Earlier that summer, Palin and her staff began pushing to find a larger audience for the governor, wedging her into national conversations and nudging the McCain campaign to notice her.
Palin and her staff talked excitedly on June 19 about plans to repeal Alaska's fuel tax. Ivy Frye, a longtime Palin aide and friend, said she would send details to McCain staffers when they became available.
"They're going to love it!" Frye wrote. "More vp talk is never a bad thing, whether you're considering vp or not. I still say President Palin sounds better tho..."
The glimpse into Palin came in more than 24,000 pages of emails released Friday from her first 21 months as governor. They showed a Palin involved closely in the day-to-day business of the state while trying to cope with the increasing pressures that came with her rise from small-town mayor to governor to national prominence.
They also revealed that Palin, as the newly minted Republican vice presidential nominee, was dismayed by the sudden onslaught of questions from reporters, especially one about whether she believed dinosaurs and humans existed at the same time. She also dealt with death threats, and at least once, she prayed for strength.
The emails cover the period from the time she took office in December 2006 to her ascension to GOP vice presidential candidate in August and September 2008. They were first requested during the 2008 White House race by citizens and news organizations, including The Associated Press, as they vetted a nominee whose political experience included less than one term as governor and a term as mayor of Wasilla, Alaska.
The emails provided details about how Palin was involved in various gubernatorial duties, including priorities like a natural gas pipeline from far northern Alaska to ship natural gas to the Lower 48.
But some of the more intriguing details centered on her rise to the national stage.
Random supporters around the country began suggesting Palin as a potential vice presidential candidate as early as April. Then, after she appeared on Glenn Beck's program in early June, she received a string of flattering emails from conservatives looking for a fresh face to run alongside McCain.
"You would make an excellent president (forget being VP!!!)," a Virginia woman wrote that same day. "It is so refreshing to hear someone speak in a common sense manner."
A Cooperstown, N.Y., wrote, "You are what this country needs. ... McCain is old and maybe not be in the best of health so you would be taking on alot (sic)."
Later that month, Palin and her team were making final preparations on a letter about the Arctic National Wildlife Refuge. She told one aide to make sure the letter was sent to newspapers across the country. Then she added in a follow-up email: "Pls also send to McCain and Obama's camps. Thanks."

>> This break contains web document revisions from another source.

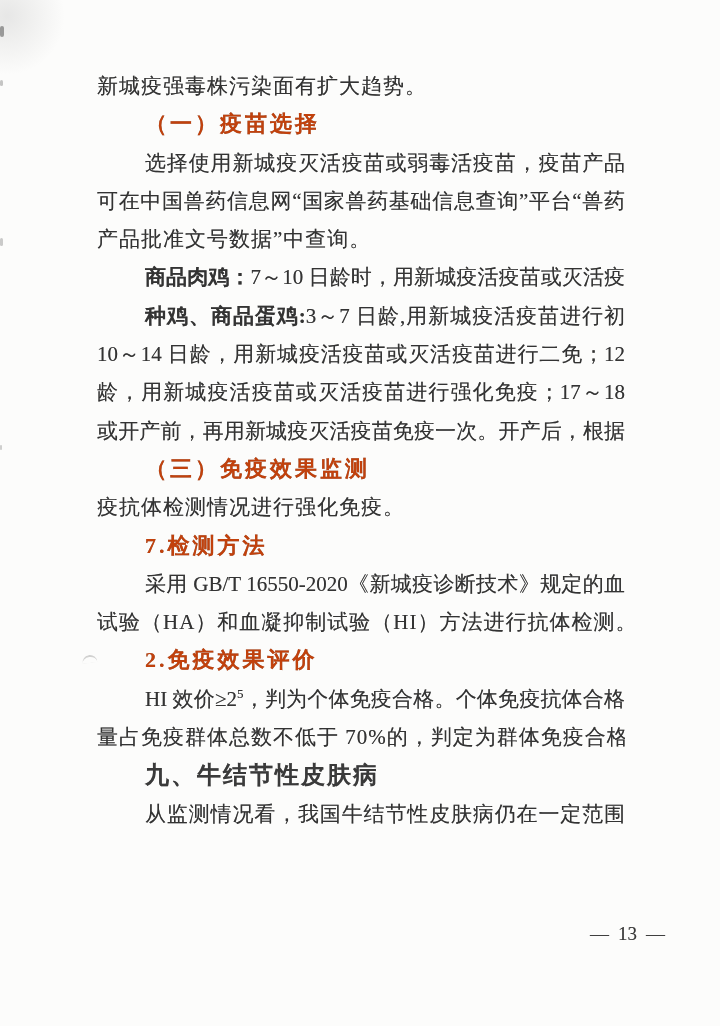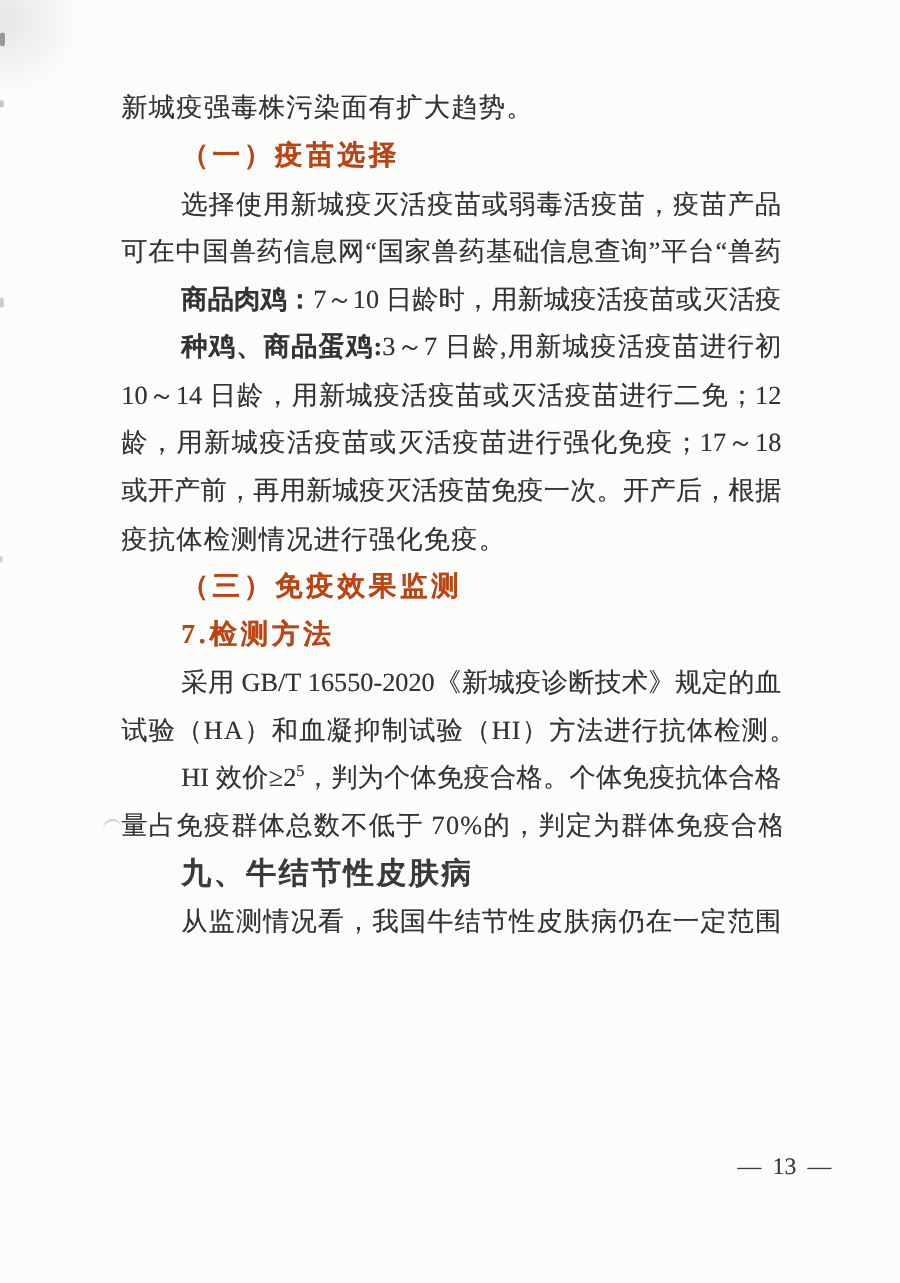"产品批准文号数据”中查询。" div.line { html: none -> <div><span>产品批准文号数据”中查询。</span></div> }
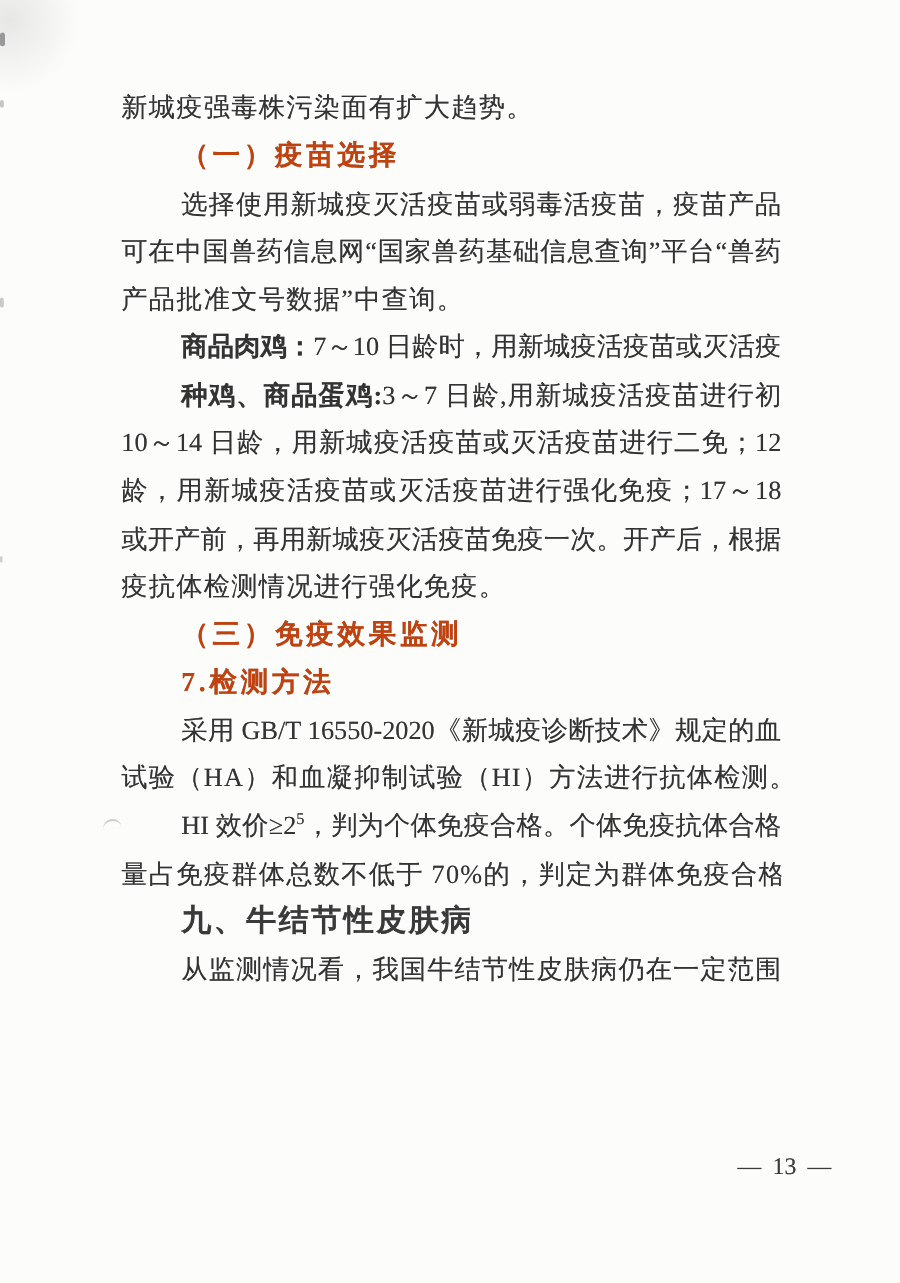"疫抗体检测情况进行强化免疫。" div.line { order: before "（三）免疫效果监测" -> after "（三）免疫效果监测" }
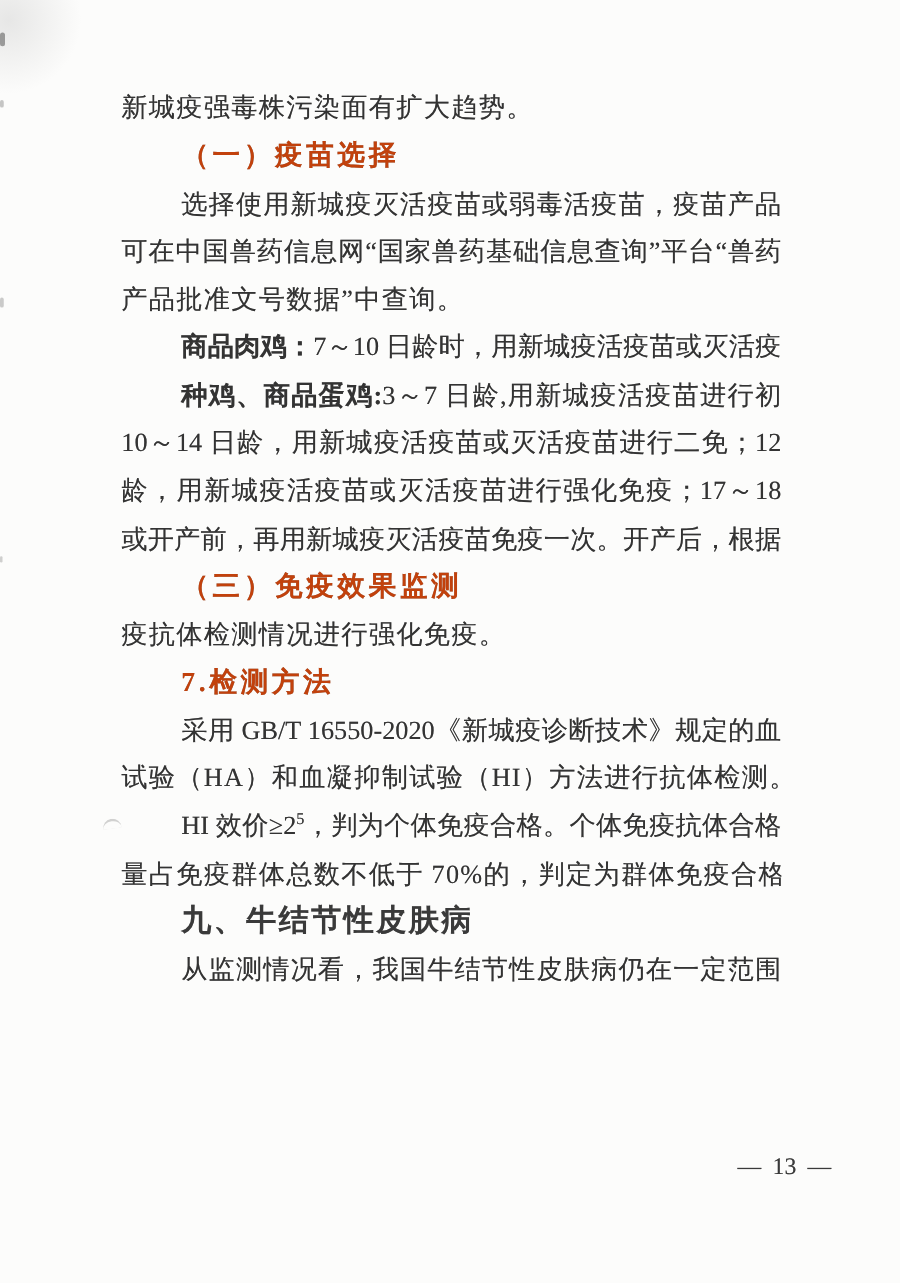"2.免疫效果评价" div.line { html: none -> <div><span>2.免疫效果评价</span></div> }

Also in June, spokeswoman Meghan Stapleton sent Palin a draft of an op-ed piece carrying the governor's name that would be pitched to national publications "beginning with the New York Times." Palin responded the following day, writing: "Pls print."
But many reporters were already paying attention. A deputy press secretary told Palin in early June that she was fielding interview requests "on everything from polar bears to the VP buzz" from national media outlets, including The Wall Street Journal.
Three years later, Palin is among the top tier of potential 2012 presidential candidates in polls of Republican voters. Her recent bus tour of the Northeast fueled speculation about her national ambitions. She has said she has not yet decided whether she will run.
Within minutes of the emails' release on Friday, Palin tweeted a link to the website for "The Undefeated," a documentary about her time as governor and her arrival on the national political stage.
Her supporters, meanwhile, encouraged everyone to read the messages. "The emails detail a Governor hard at work," said Tim Crawford, the treasurer of her political action committee, Sarah PAC, in a prepared statement.
The nearly three-year delay in releasing the material has been attributed largely to the sheer volume. The emails were packed into six boxes, weighing 250 pounds in all, stacked in a small office in a complex of buildings near the state capitol in Juneau.
Lawyers went through every page to redact sensitive government information. Emails that remained portrayed her as most fierce when the subject was defending her record or her family.
"Will ktuu (an Anchorage TV station) and adn (Anchorage Daily News) be corrected re: the "internal investigation"? I did not request it, as they are both reporting," she wrote to an aide in Aug. 13, 2008.
As news organizations began vetting her record, Palin was accused of essentially turning over questions about her gubernatorial record to McCain's campaign managers, part of an ambitious GOP strategy to limit any embarrassing disclosures and carefully shape her image for voters in the rest of the country.